Gather from the material every line that contains the string "height".

_Records shown_
========

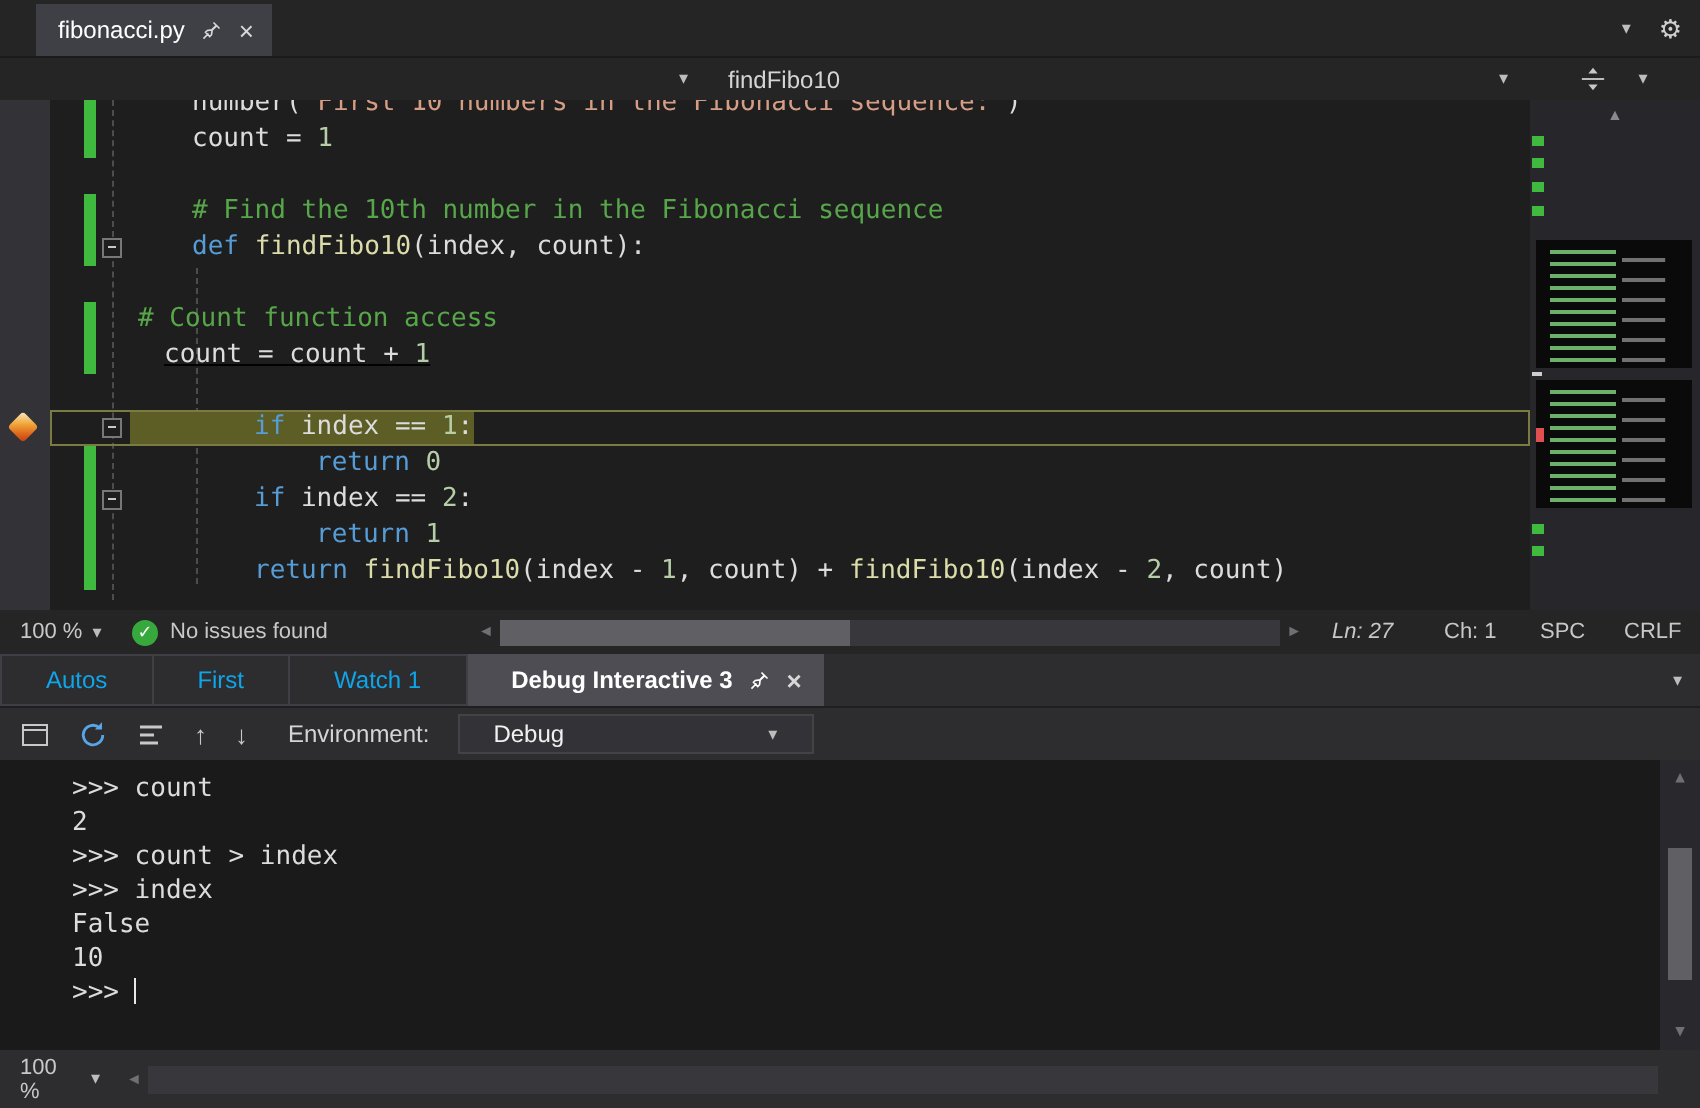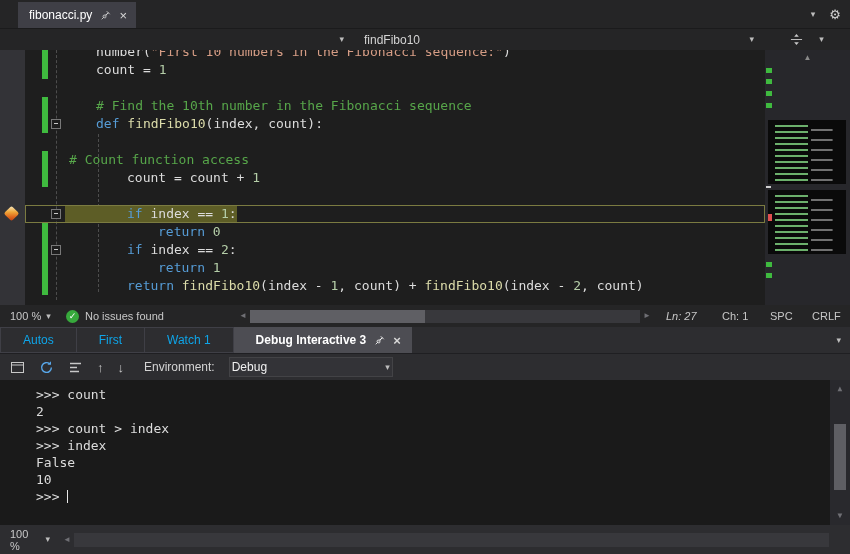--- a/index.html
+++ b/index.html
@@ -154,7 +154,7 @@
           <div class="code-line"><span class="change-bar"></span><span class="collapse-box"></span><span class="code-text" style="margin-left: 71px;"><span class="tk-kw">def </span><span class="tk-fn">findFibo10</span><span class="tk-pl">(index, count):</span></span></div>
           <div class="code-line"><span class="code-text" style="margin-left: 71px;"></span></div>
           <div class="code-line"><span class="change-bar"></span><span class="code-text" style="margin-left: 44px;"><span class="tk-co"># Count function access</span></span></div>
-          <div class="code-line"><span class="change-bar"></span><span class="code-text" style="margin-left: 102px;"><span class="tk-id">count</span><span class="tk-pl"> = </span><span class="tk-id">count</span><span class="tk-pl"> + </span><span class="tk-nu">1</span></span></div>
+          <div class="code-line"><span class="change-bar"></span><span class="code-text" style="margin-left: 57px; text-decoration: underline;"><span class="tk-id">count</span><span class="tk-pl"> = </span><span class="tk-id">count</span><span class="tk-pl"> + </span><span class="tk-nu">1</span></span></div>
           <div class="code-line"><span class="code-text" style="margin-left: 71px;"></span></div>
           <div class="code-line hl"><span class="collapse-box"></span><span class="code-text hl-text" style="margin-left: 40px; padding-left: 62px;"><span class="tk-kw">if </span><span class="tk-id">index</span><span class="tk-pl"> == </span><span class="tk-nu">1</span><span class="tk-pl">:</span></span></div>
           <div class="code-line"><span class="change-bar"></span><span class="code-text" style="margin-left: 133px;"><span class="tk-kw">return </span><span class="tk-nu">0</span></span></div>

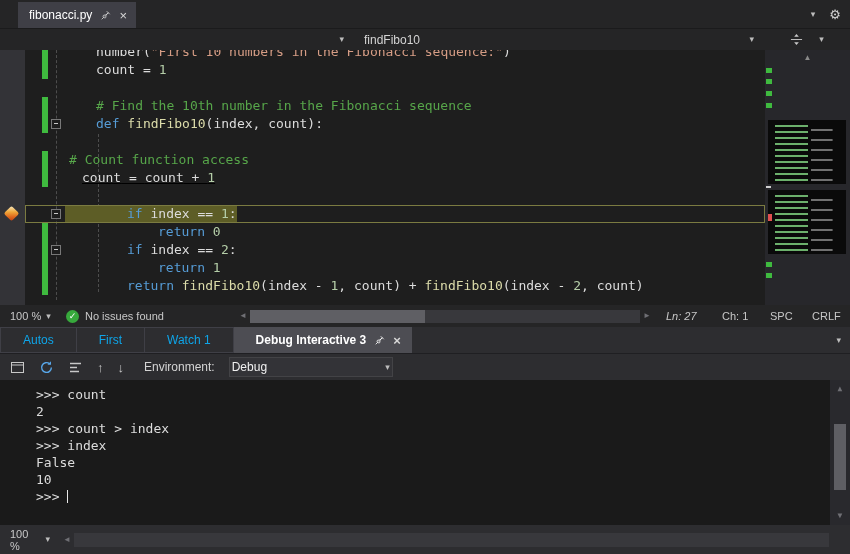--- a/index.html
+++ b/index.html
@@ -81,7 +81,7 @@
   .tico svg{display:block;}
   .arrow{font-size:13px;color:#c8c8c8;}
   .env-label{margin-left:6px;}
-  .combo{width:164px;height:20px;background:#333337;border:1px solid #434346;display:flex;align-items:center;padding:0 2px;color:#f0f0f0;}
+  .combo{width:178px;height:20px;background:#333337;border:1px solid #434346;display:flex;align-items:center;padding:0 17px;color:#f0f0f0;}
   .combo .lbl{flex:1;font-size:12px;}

========

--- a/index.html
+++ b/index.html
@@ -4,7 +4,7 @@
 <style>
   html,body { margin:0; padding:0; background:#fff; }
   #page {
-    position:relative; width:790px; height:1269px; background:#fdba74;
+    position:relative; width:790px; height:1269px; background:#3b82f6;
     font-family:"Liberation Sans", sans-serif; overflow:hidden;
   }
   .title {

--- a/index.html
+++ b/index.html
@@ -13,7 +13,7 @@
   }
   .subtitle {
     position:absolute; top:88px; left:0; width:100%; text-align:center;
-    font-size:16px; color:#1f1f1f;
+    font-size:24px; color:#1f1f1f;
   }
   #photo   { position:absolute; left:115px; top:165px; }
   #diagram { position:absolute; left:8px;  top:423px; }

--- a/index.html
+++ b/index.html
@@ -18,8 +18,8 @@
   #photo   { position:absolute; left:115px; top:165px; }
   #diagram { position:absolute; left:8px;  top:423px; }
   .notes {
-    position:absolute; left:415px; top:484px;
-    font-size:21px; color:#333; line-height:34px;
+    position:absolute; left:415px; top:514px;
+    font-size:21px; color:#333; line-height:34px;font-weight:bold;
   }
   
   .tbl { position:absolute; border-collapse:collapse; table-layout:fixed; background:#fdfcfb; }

========

_Answer_
-  .combo{width:164px;height:20px;background:#333337;border:1px solid #434346;display:flex;align-items:center;padding:0 2px;color:#f0f0f0;}
+  .combo{width:178px;height:20px;background:#333337;border:1px solid #434346;display:flex;align-items:center;padding:0 17px;color:#f0f0f0;}
-    position:relative; width:790px; height:1269px; background:#fdba74;
+    position:relative; width:790px; height:1269px; background:#3b82f6;
-    font-size:21px; color:#333; line-height:34px;
+    font-size:21px; color:#333; line-height:34px;font-weight:bold;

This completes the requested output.